PROBLEM DESCRIPTION: Only the pictures are to be left out; return the rest of the data exactly as it stands.

SUPPLIED ENTRIES:
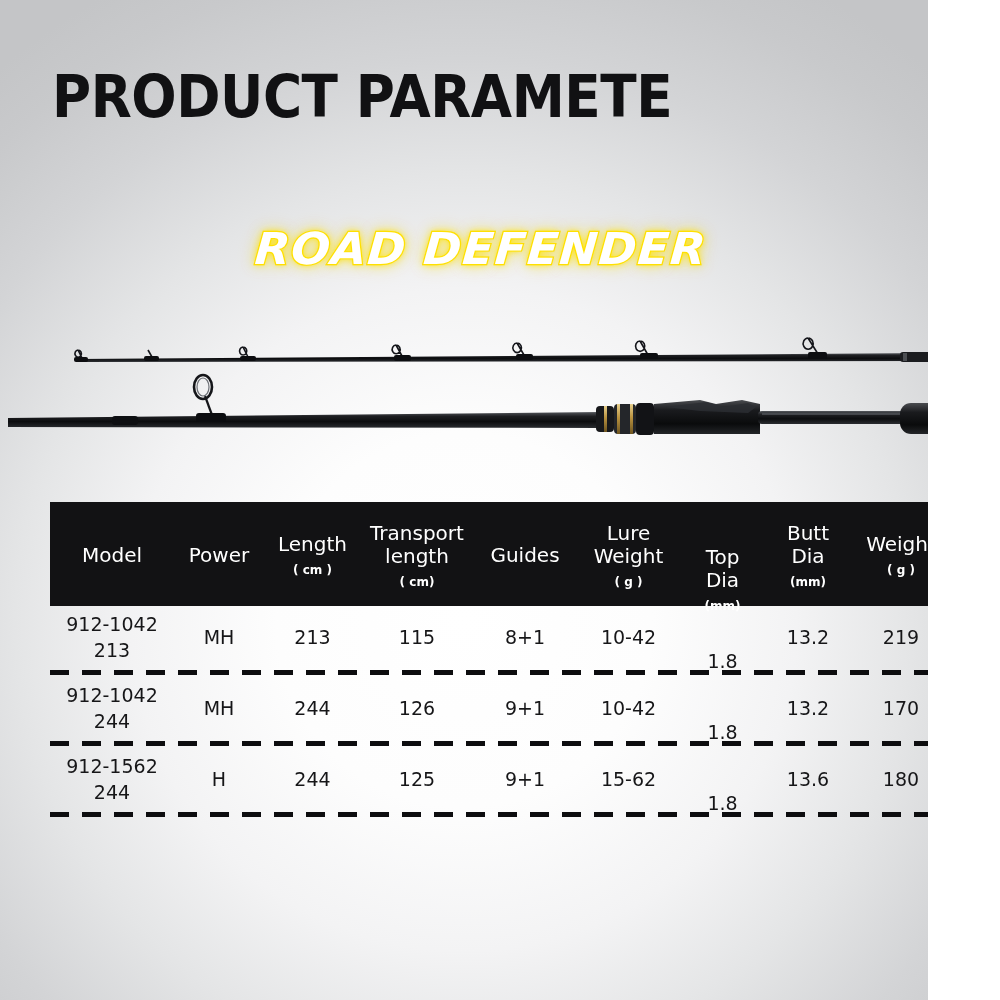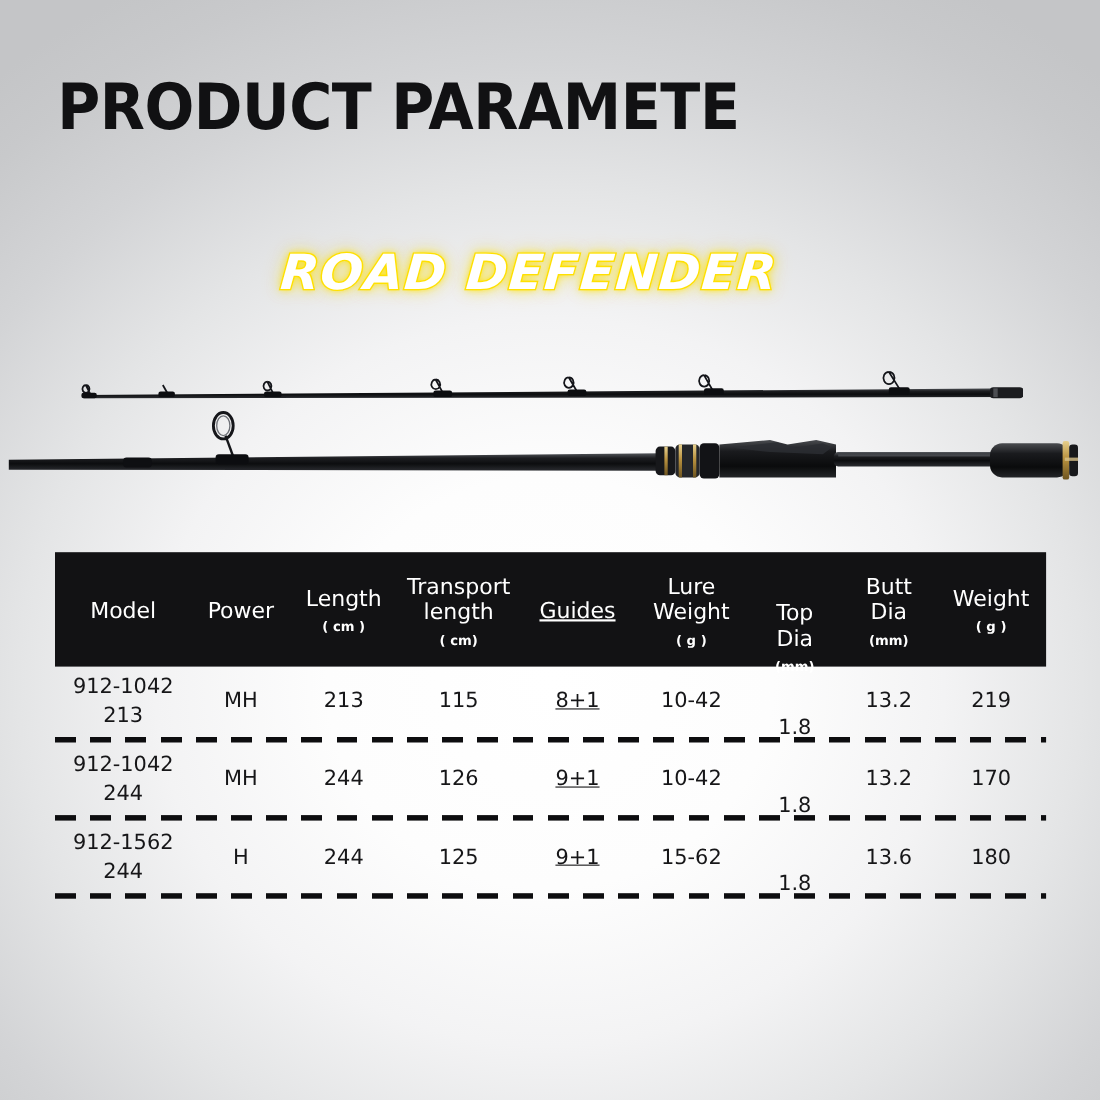--- a/index.html
+++ b/index.html
@@ -14,7 +14,7 @@
   }
   #page {
     position: relative;
-    width: 1000px;
+    width: 928px;
     height: 1000px;
     background:
       radial-gradient(ellipse 78% 72% at 50% 62%,

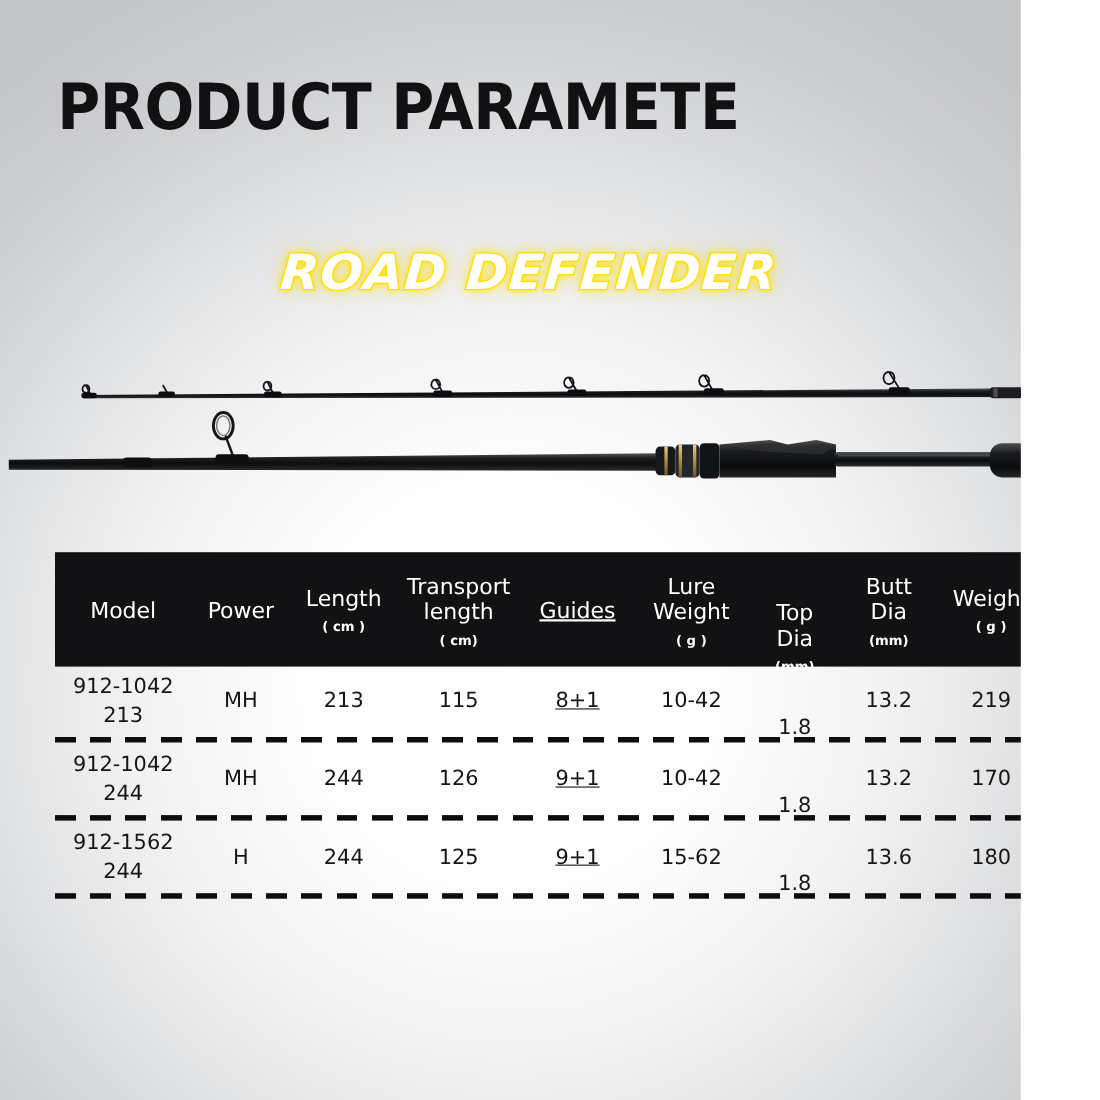--- a/index.html
+++ b/index.html
@@ -146,7 +146,7 @@
   .c1 { width: 90px; }
   .c2 { width: 97px; }
   .c3 { width: 112px; }
-  .c4 { width: 104px; text-decoration: underline; }
+  .c4 { width: 104px; }
   .c5 { width: 103px; }
   .c6 { width: 85px; margin-top: 48px; }
   .c7 { width: 86px; }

WRITTEN SOLUTION:
--- a/index.html
+++ b/index.html
@@ -14,7 +14,7 @@
   }
   #page {
     position: relative;
-    width: 1000px;
+    width: 928px;
     height: 1000px;
     background:
       radial-gradient(ellipse 78% 72% at 50% 62%,

--- a/index.html
+++ b/index.html
@@ -146,7 +146,7 @@
   .c1 { width: 90px; }
   .c2 { width: 97px; }
   .c3 { width: 112px; }
-  .c4 { width: 104px; text-decoration: underline; }
+  .c4 { width: 104px; }
   .c5 { width: 103px; }
   .c6 { width: 85px; margin-top: 48px; }
   .c7 { width: 86px; }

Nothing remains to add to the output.